A literature search was conducted on 22 June 2022 to identify COI studies of schizophrenia published since 2016. Six databases were searched, including MEDLINE, Embase, PsycINFO, the Cochrane Database of Systematic Reviews, the Health Management Information Consortium (HMIC) and OpenGrey. We used the same search strategy as the original review [7], which included medical terms such as schizophrenia, psychosis, delusion, hallucination, catatonia as well as health economic terms such as cost of illness, healthcare cost, hospital cost, productivity loss and burden. The detailed search strategy is reported in Online Resource 1, Appendix 1 (see Electronic Supplementary Material).

2.3 Selection of Studies

The initial screening of the literature search results was carried out by two independent reviewers (CL and XZ) by comparing the titles and abstracts to the inclusion criteria. Final inclusion of studies in the review was determined by agreement of both reviewers, with any disagreements resolved by discussion with a third reviewer (HJ).

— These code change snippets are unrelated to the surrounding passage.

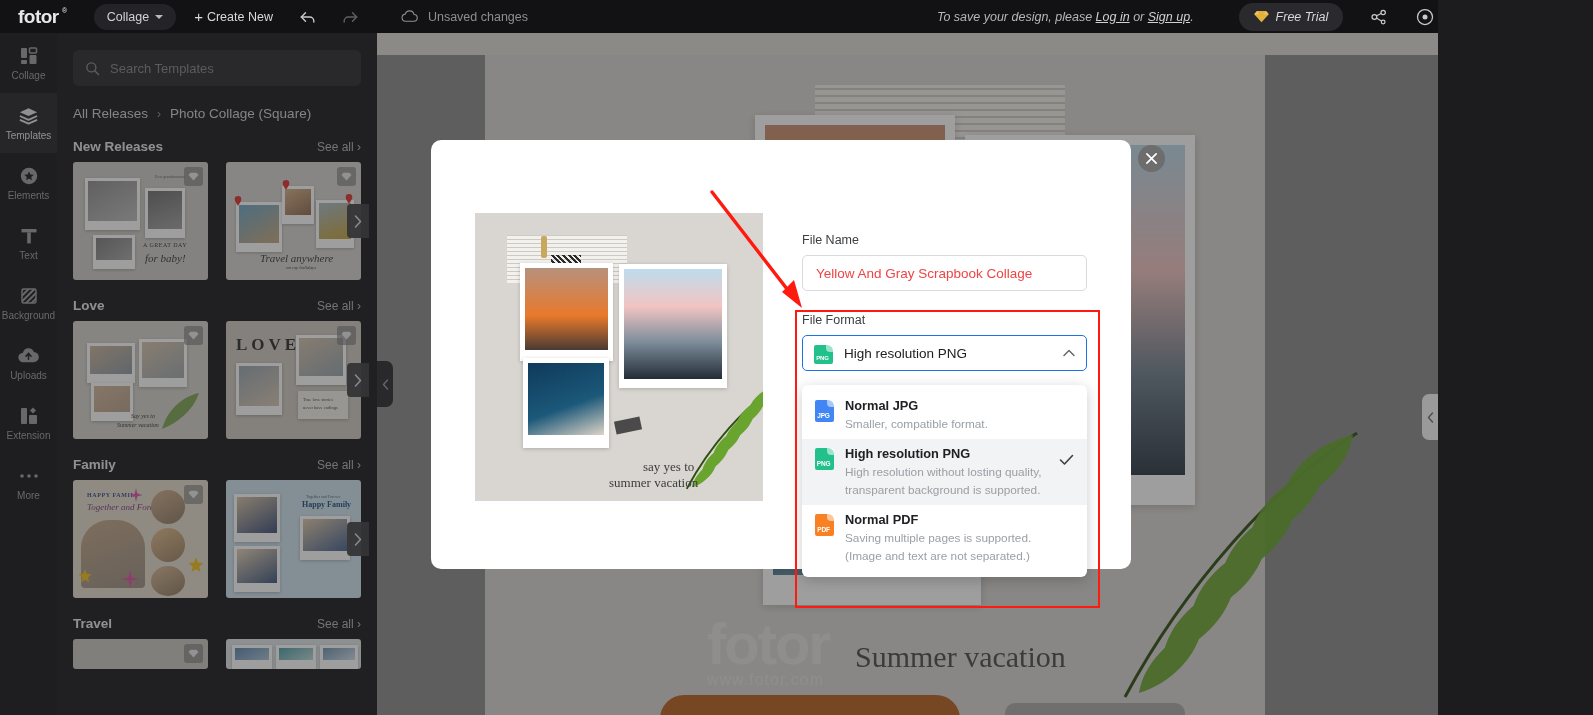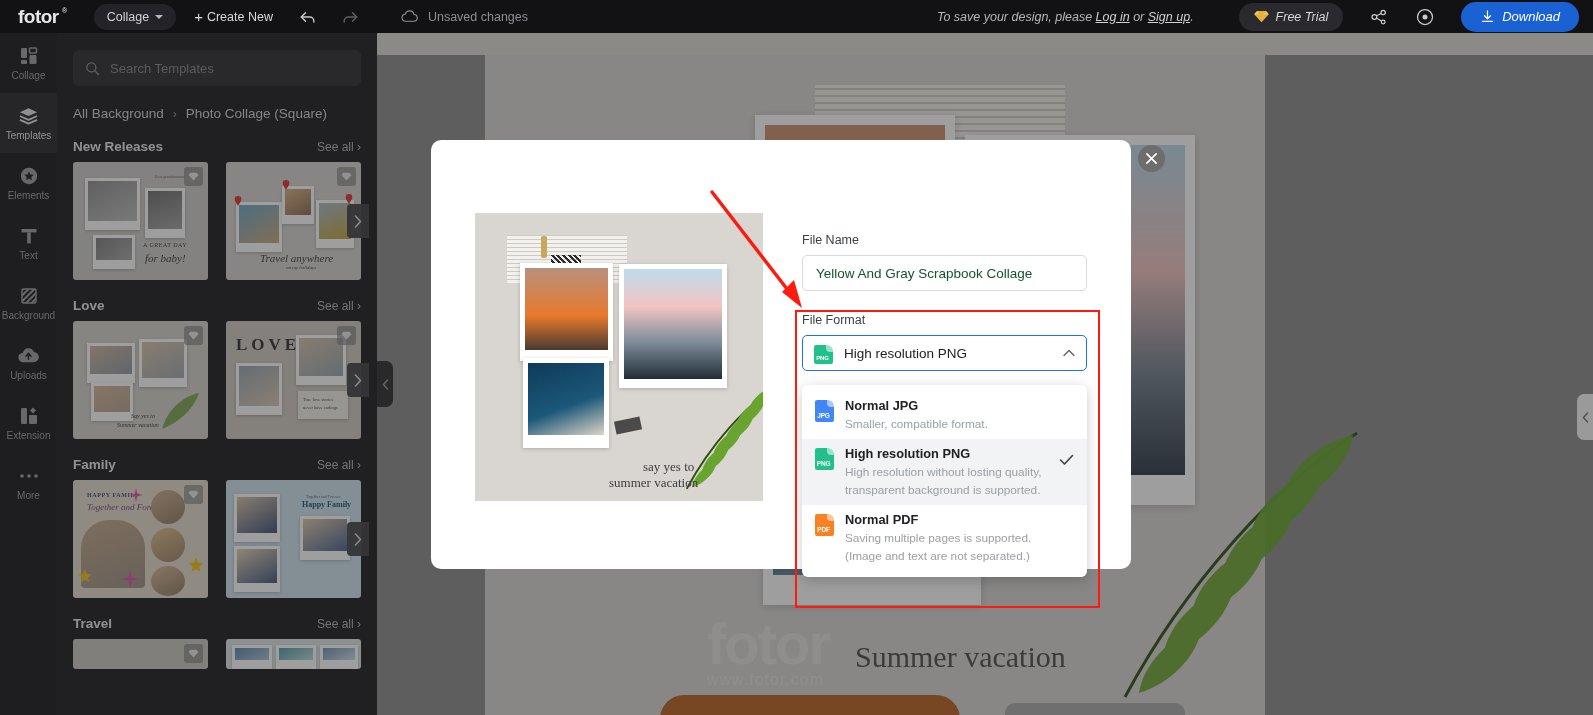"fotor" .app { width: 1593px -> 1438px }
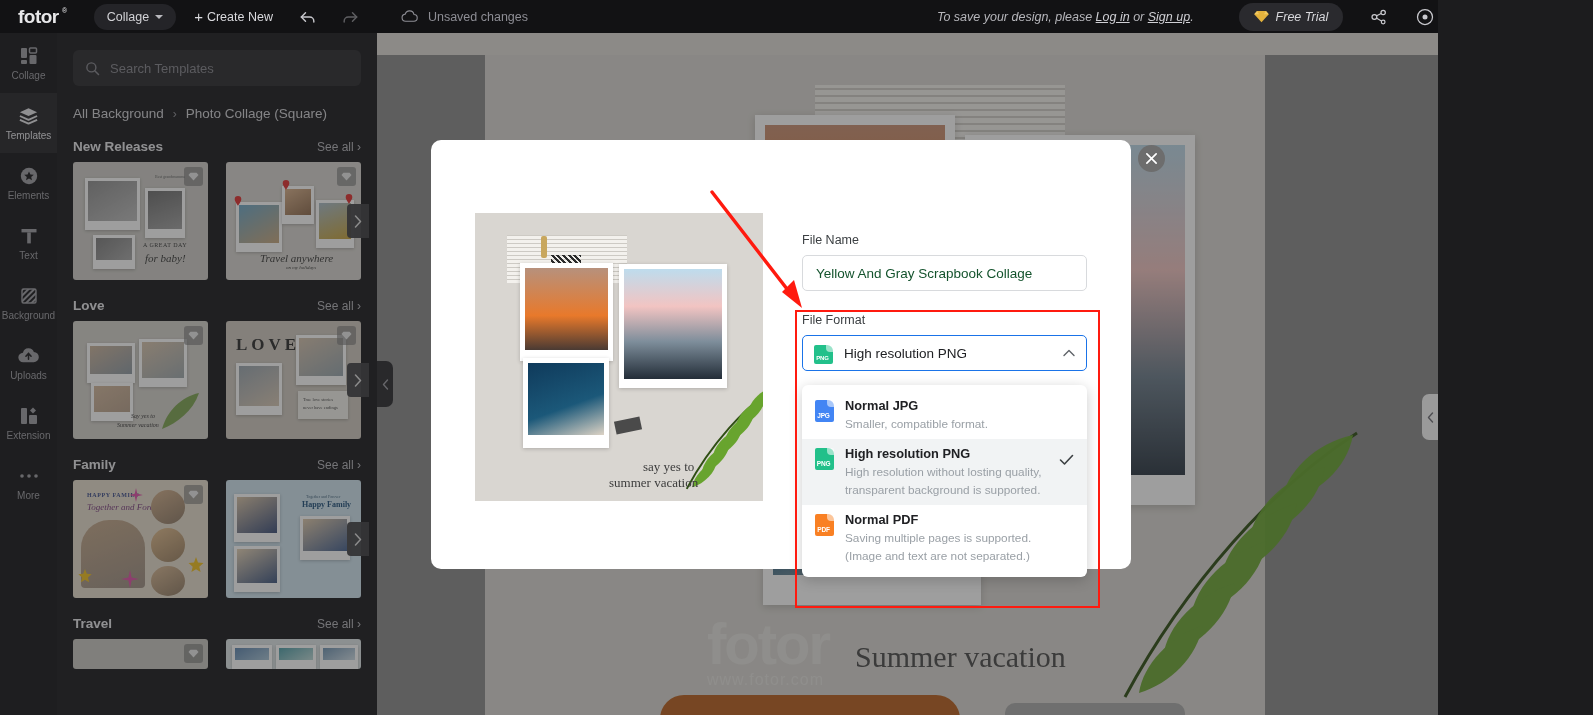"All Background" span { text: Background -> Releases }
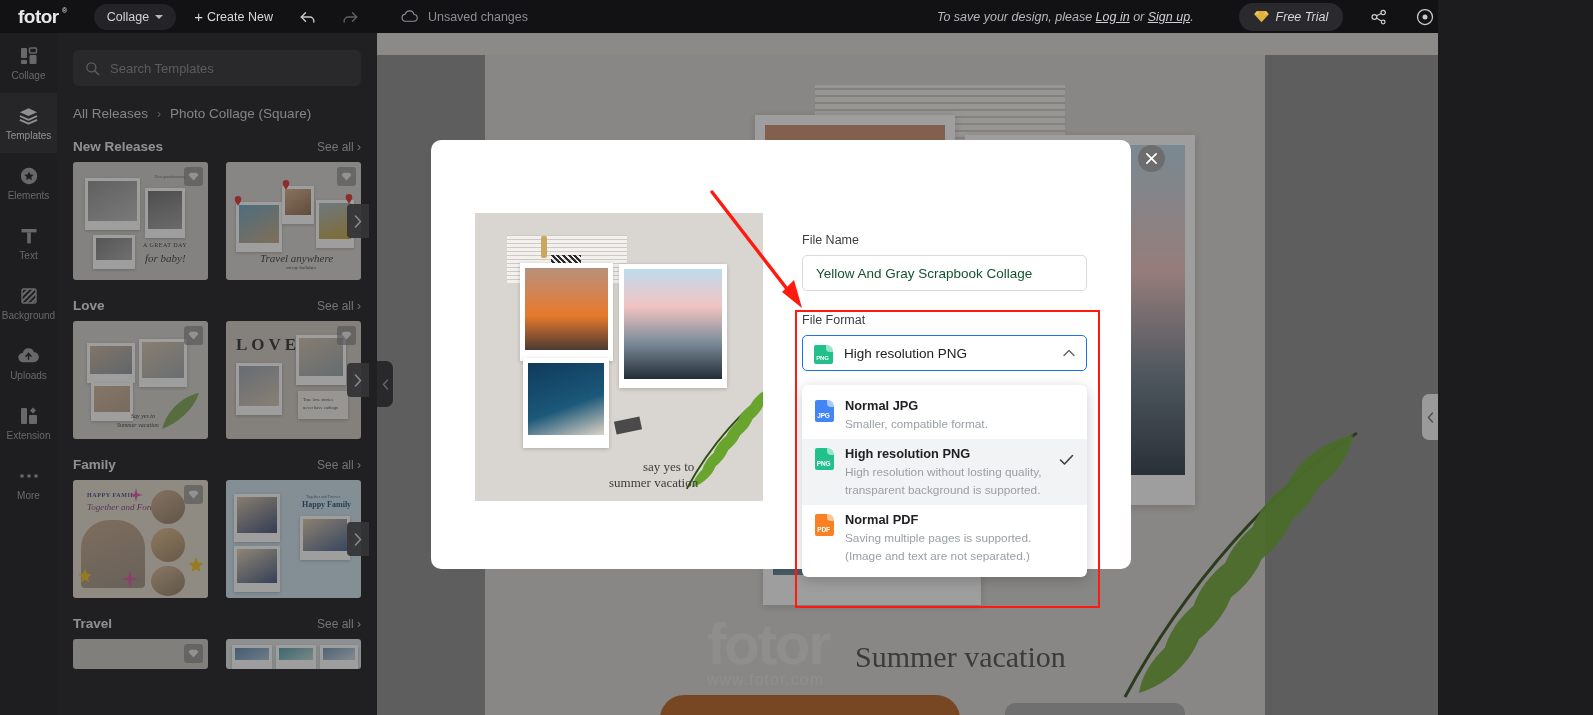"Yellow And Gray Scrapbook Collage" .f-input { color: #14532d -> #ef4444 }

To confirm that all pertinent COI studies had been found by the search approach employed, the bibliographies of published review/overview articles obtained from the search were also examined.

2.4 Data Extraction and Analysis

Data were extracted by one reviewer (CL) and checked by a second reviewer (XZ), with disagreements resolved by discussion. The following information was extracted from all included studies: author; year; country; patient/disease specification; costing perspective and methods; cost estimates by component; and information on quality criteria set out by the COI checklist (see the next section for details). It was noted that different studies employed different definitions for ‘direct healthcare costs’, ‘direct non-healthcare costs’ and ‘informal care/productivity losses’. For example, informal care (productivity losses for the carer) was considered as direct non-healthcare costs by some studies but was considered as indirect costs by other studies. To keep consistency, the cost components reported by included studies were reclassified by the authors of this review, according to the following definitions:

  • Direct healthcare costs include the cost of inpatient, outpatient, and community service, as well as the medicine costs and any other healthcare system-related costs.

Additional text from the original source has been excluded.